Le Tribunal de commerce de Bordeaux, statuant en référé le 6 janvier 2026, a accordé une provision à une caisse de congés intempéries contre une entreprise défaillante. La demanderesse réclamait le paiement de cotisations impayées sur le fondement de l’article 873 du Code de procédure civile. La défenderesse, régulièrement assignée, n’a pas comparu à l’audience du 14 octobre 2025. La question centrale portait sur le caractère non sérieusement contestable de l’obligation invoquée. Le juge a fait droit à la demande de provision, ordonnant la capitalisation des intérêts.

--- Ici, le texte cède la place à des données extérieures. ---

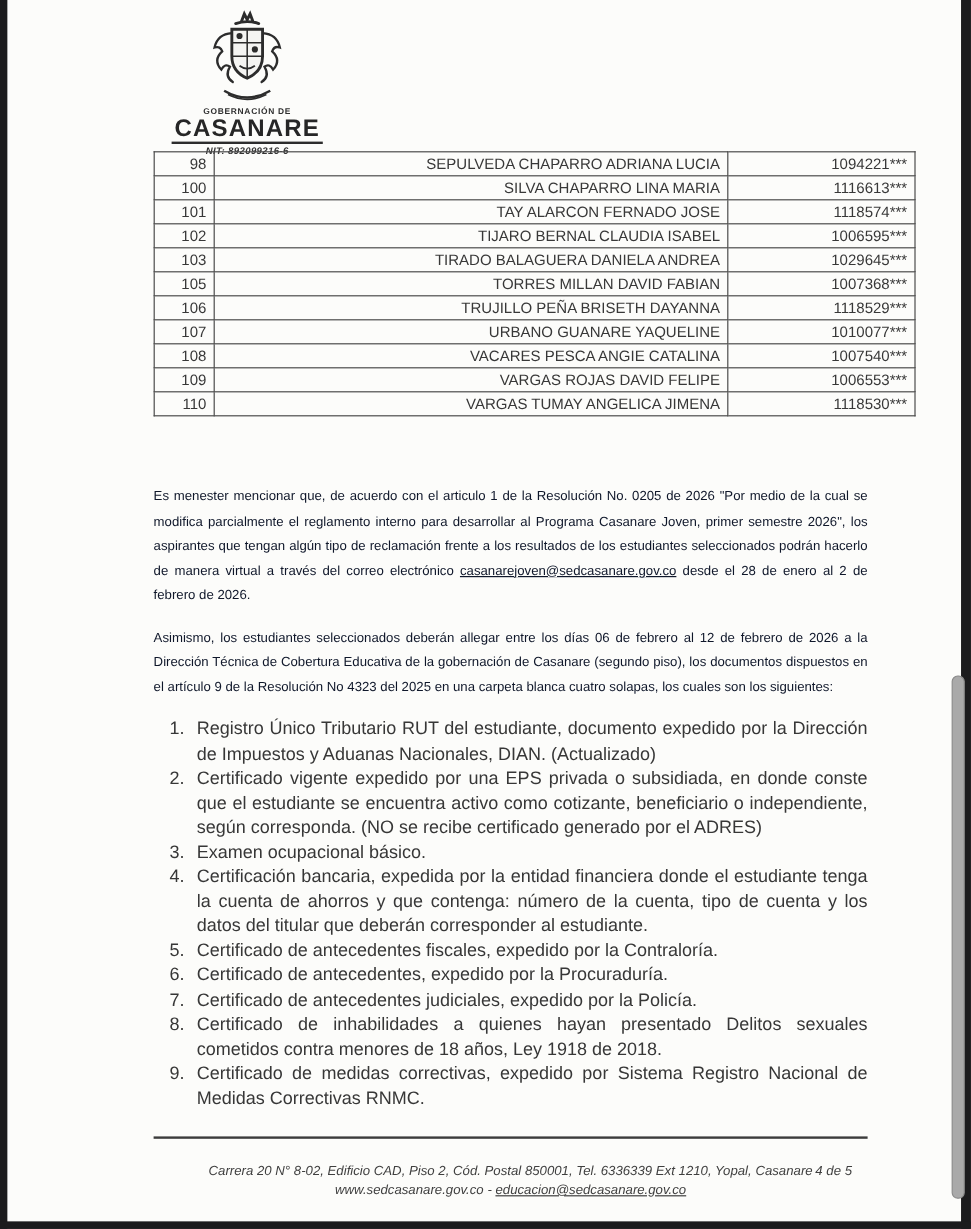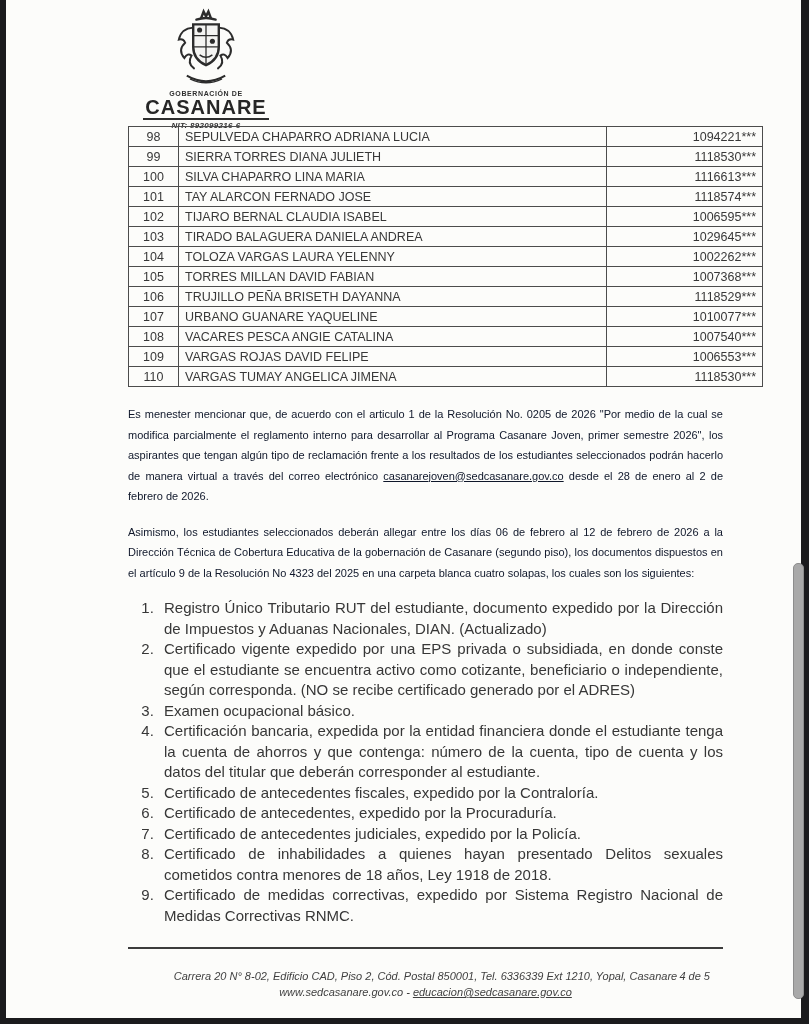--- a/index.html
+++ b/index.html
@@ -22,21 +22,21 @@
   .circular-block{position:absolute;top:44px;left:500px;width:217px;text-align:right;
     font-size:13px;line-height:17px;color:#333;}
   .circular-block .doc-type{font-weight:700;letter-spacing:.3px;}
   
   table.students{
     position:absolute;left:122px;top:126px;width:595px;
     border-collapse:collapse;table-layout:fixed;
   }
   table.students td{
     border:1px solid #4c4c4c;height:19px;padding:0 6px;
-    font-size:12.5px;color:#383838;white-space:nowrap;overflow:hidden;
+    font-size:12.5px;color:#383838;white-space:nowrap;overflow:hidden;text-align:right;
   }
   td.col-num{width:37px;text-align:center;padding:0 2px;}
   td.col-name{width:415px;}
   td.col-id{width:143px;text-align:right;padding-right:22px;}
   
   .text-block{position:absolute;left:122px;top:404px;width:595px;}
   .text-block p{
     margin:0 0 15px 0;font-size:11px;line-height:20.5px;
     text-align:justify;color:#0f172a;
   }
@@ -95,48 +95,38 @@
 
 
   <table class="students">
     <tbody>
         <tr>
           <td class="col-num">98</td>
           <td class="col-name">SEPULVEDA CHAPARRO ADRIANA LUCIA</td>
           <td class="col-id">1094221***</td>
         </tr>
         <tr>
-          <td class="col-num">99</td>
-          <td class="col-name">SIERRA TORRES DIANA JULIETH</td>
-          <td class="col-id">1118530***</td>
-        </tr>
-        <tr>
           <td class="col-num">100</td>
           <td class="col-name">SILVA CHAPARRO LINA MARIA</td>
           <td class="col-id">1116613***</td>
         </tr>
         <tr>
           <td class="col-num">101</td>
           <td class="col-name">TAY ALARCON FERNADO JOSE</td>
           <td class="col-id">1118574***</td>
         </tr>
         <tr>
           <td class="col-num">102</td>
           <td class="col-name">TIJARO BERNAL CLAUDIA ISABEL</td>
           <td class="col-id">1006595***</td>
         </tr>
         <tr>
           <td class="col-num">103</td>
           <td class="col-name">TIRADO BALAGUERA DANIELA ANDREA</td>
           <td class="col-id">1029645***</td>
-        </tr>
-        <tr>
-          <td class="col-num">104</td>
-          <td class="col-name">TOLOZA VARGAS LAURA YELENNY</td>
-          <td class="col-id">1002262***</td>
         </tr>
         <tr>
           <td class="col-num">105</td>
           <td class="col-name">TORRES MILLAN DAVID FABIAN</td>
           <td class="col-id">1007368***</td>
         </tr>
         <tr>
           <td class="col-num">106</td>
           <td class="col-name">TRUJILLO PEÑA BRISETH DAYANNA</td>
           <td class="col-id">1118529***</td>

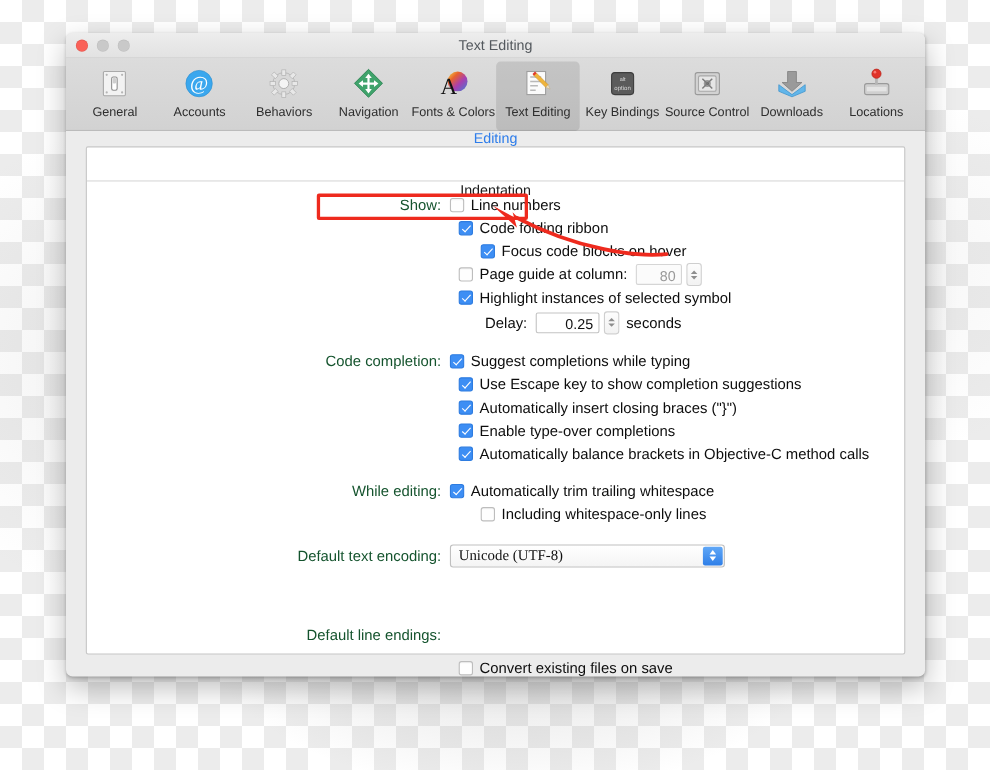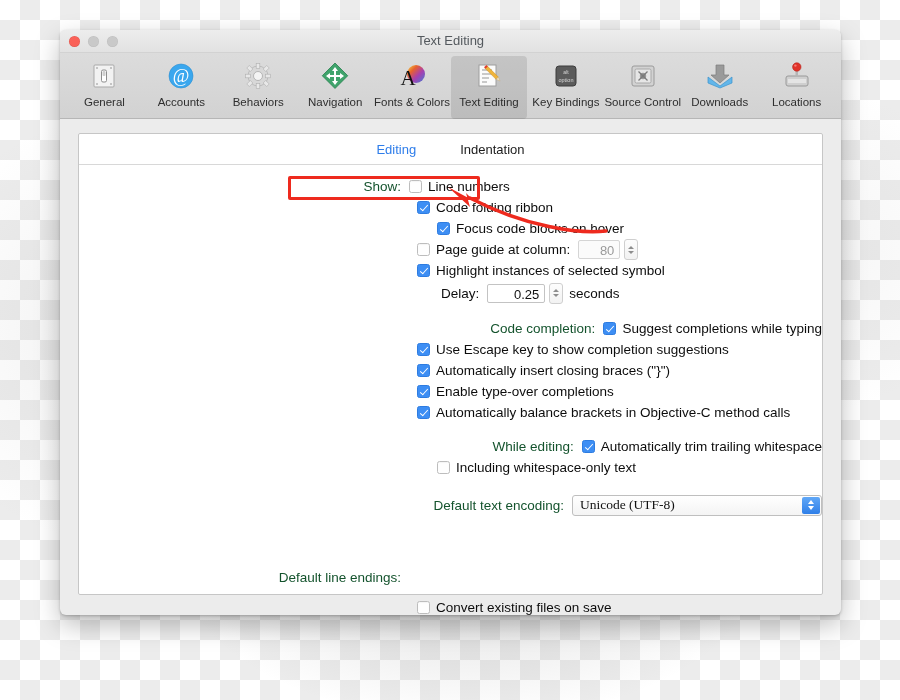--- a/index.html
+++ b/index.html
@@ -87,28 +87,29 @@
     border-radius: 2px;
     box-sizing: border-box;
   }
   .tabrow {
     height: 30px;
     border-bottom: 1px solid #d8d8d8;
     display: flex;
     align-items: center;
     justify-content: center;
     gap: 32px;
+    flex-direction: column;
   }
   .tab { font-size: 13px; color: #1b1b1b; padding: 0 6px; cursor: default; }
   .tab.active { color: #2e7dea; }
 
   .form { position: relative; padding-top: 11px; font-size: 13.5px; color: #0d0d0d; }
 
   .row { display: flex; align-items: center; height: 21px; margin-bottom: 0px; }
-  .row.gap { margin-top: 13px; justify-content: flex-end; }
+  .row.gap { margin-top: 13px; }
   .lbl {
     width: 330px;
     text-align: right;
     padding-right: 8px;
     box-sizing: border-box;
     font-size: 13.5px;
     color: #14532d;
     white-space: nowrap;
   }
   .ctl { display: flex; align-items: center; }
@@ -488,21 +489,21 @@
       <div class="row gap">
         <div class="lbl">While editing:</div>
         <div class="ctl">
           <span class="cb on"></span>
           <span class="cbtext">Automatically trim trailing whitespace</span>
         </div>
       </div>
       <div class="row">
         <div class="ctl indent2">
           <span class="cb off"></span>
-          <span class="cbtext">Including whitespace-only text</span>
+          <span class="cbtext">Including whitespace-only lines</span>
         </div>
       </div>
 
       <div class="row gap" style="height:28px;">
         <div class="lbl">Default text encoding:</div>
         <div class="ctl">
           <span class="popup">
             <span>Unicode (UTF-8)</span>
             <span class="arrows">
               <span class="ar up"></span>

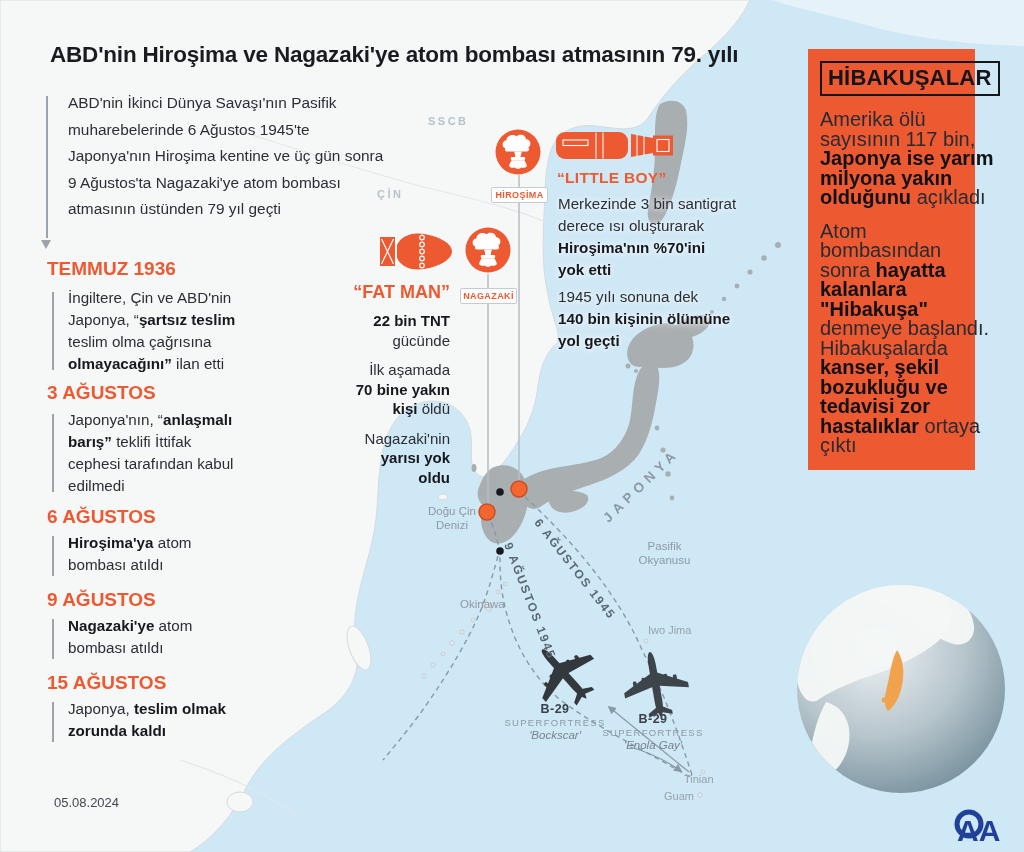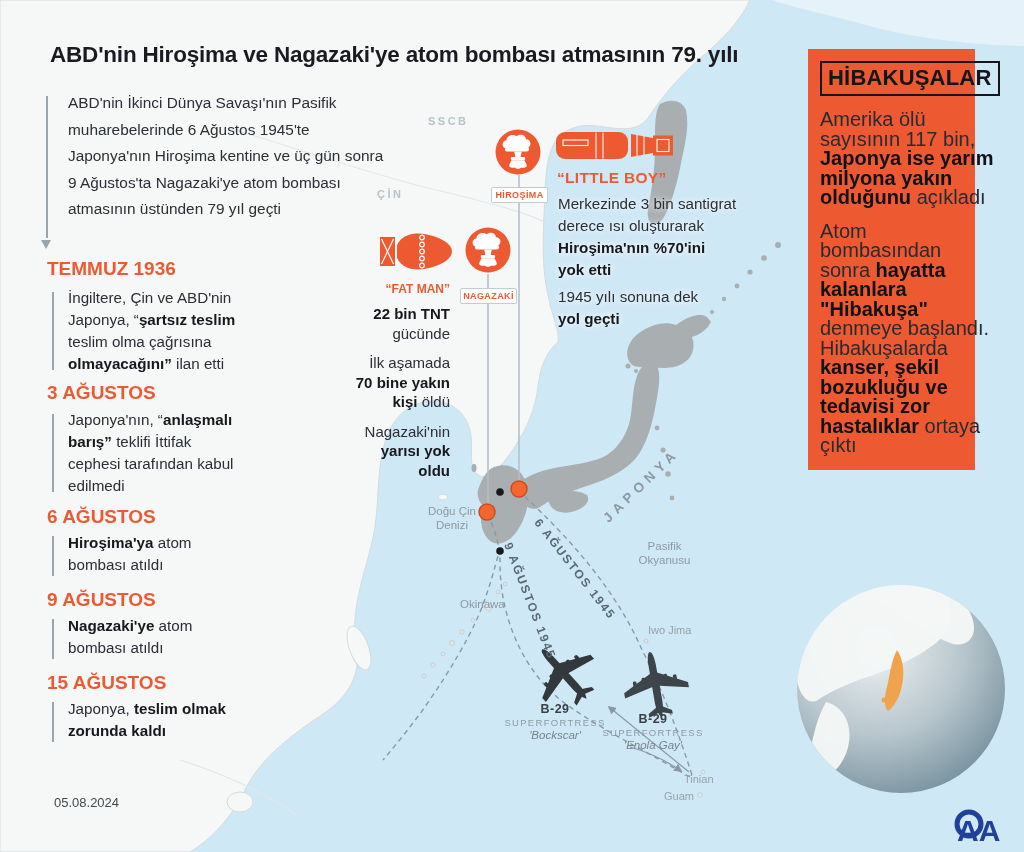--- a/index.html
+++ b/index.html
@@ -15,21 +15,21 @@
   .intro .ln{ font-size:15.4px; line-height:26.5px; color:#2c2e35; }
   .b{ font-weight:700; color:#17181d; }
   .t-head{ font-size:19px; font-weight:800; color:var(--accent); white-space:nowrap; }
   .vline{ width:2px; background:#9aa4ab; }
   .arrow{ width:0; height:0; border-left:5px solid transparent; border-right:5px solid transparent; border-top:9px solid #9aa4ab; }
   .lb-name{ font-size:15.5px; font-weight:800; color:var(--accent); letter-spacing:0.3px; white-space:nowrap; }
   .halo .ln{ text-shadow:0 0 5px rgba(255,255,255,.9), 0 0 12px rgba(255,255,255,.7); }
   .fm{ text-align:right; width:117px; }
   .fm .ln{ font-size:15px; line-height:19.5px; color:#2c2e35; }
   .fm .p{ margin-top:10px; }
-  .fm-name{ font-size:12px; font-weight:800; color:var(--accent); margin-bottom:8px; white-space:nowrap; }
+  .fm-name{ font-size:18px; font-weight:800; color:var(--accent); margin-bottom:8px; white-space:nowrap; }
   .tag{ background:#fff; border:1px solid #c3ccd2; border-radius:2px; color:var(--accent); font-size:9px; font-weight:700; letter-spacing:0.4px; text-align:center; line-height:14px; width:57px; height:16px; }
   .mlabel{ color:#8d99a3; font-size:11.5px; }
   .center{ text-align:center; }
   .faint{ color:#b7c3ca; font-weight:700; letter-spacing:2.5px; font-size:11px; }
   .small-g{ color:#97a2aa; font-size:11px; }
   .jp{ font-size:13.5px; font-weight:600; color:#8d99a3; letter-spacing:5px; white-space:nowrap; transform:rotate(-44deg); text-align:center; width:166px; }
   .route{ font-size:12px; font-weight:700; color:#5a6872; letter-spacing:1.8px; white-space:nowrap; text-align:center; width:156px; }
   .plane-lb{ width:110px; text-align:center; }
   .plane-lb .m{ font-size:12.5px; font-weight:800; color:#3a4147; letter-spacing:0.5px; }
   .plane-lb .t{ font-size:9.5px; color:#8d99a3; letter-spacing:1.3px; margin-top:1px; }
@@ -263,20 +263,21 @@
 
   <div class="abs lb-name" style="left:557px;top:169px">“LITTLE BOY”</div>
   <div class="abs body15 halo" style="left:558px;top:193px">
       <div class="ln"><span>Merkezinde 3 bin santigrat</span></div>
       <div class="ln"><span>derece ısı oluşturarak</span></div>
       <div class="ln"><span class="b">Hiroşima'nın %70'ini</span></div>
       <div class="ln"><span class="b">yok etti</span></div>
     </div>
   <div class="abs body15 halo" style="left:558px;top:286px">
       <div class="ln"><span>1945 yılı sonuna dek</span></div>
+      <div class="ln"><span class="b">140 bin kişinin ölümüne</span></div>
       <div class="ln"><span class="b">yol geçti</span></div>
     </div>
 
   <div class="abs fm" style="left:333px;top:282px">
     <div class="fm-name">“FAT MAN”</div>
     <div class="p" style="margin-top:6px">
         <div class="ln"><span class="b">22 bin TNT</span></div>
         <div class="ln"><span>gücünde</span></div>
       </div>
     <div class="p">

I. L’octroi d’une provision fondé sur l’absence de contestation sérieuse
Le juge des référés a estimé que l’obligation de la société débitrice n’était pas contestable au vu des pièces produites. Il résulte des pièces produites par la demanderesse « que l’obligation de la société SK EURL ne parait pas sérieusement contestable » (Sur ce). Cette appréciation souveraine des éléments de preuve caractérise l’existence d’une obligation non sérieusement contestable au sens de l’article 873. La valeur de cette décision est de rappeler que le juge des référés peut accorder une provision sans débat contradictoire. La portée de l’ordonnance est de condamner la défenderesse à titre provisionnel, en deniers ou quittance.
II. L’admission des intérêts contractuels et de la capitalisation
Le président du tribunal a validé le taux d’intérêt mensuel de 1% prévu par le règlement intérieur de la caisse. Les intérêts ont été fixés « au taux de 1 % par mois à compter du 1er septembre 2025 en application de l’article 6 du règlement intérieur » (Motifs). Cette solution consacre la force obligatoire des stipulations contractuelles entre les parties, même en référé. Le juge a également ordonné la capitalisation des intérêts échus sur le fondement de l’article 1343-2 du Code civil. La portée de cette mesure est d’éviter l’anatocisme et de renforcer l’effet dissuasif du retard de paiement.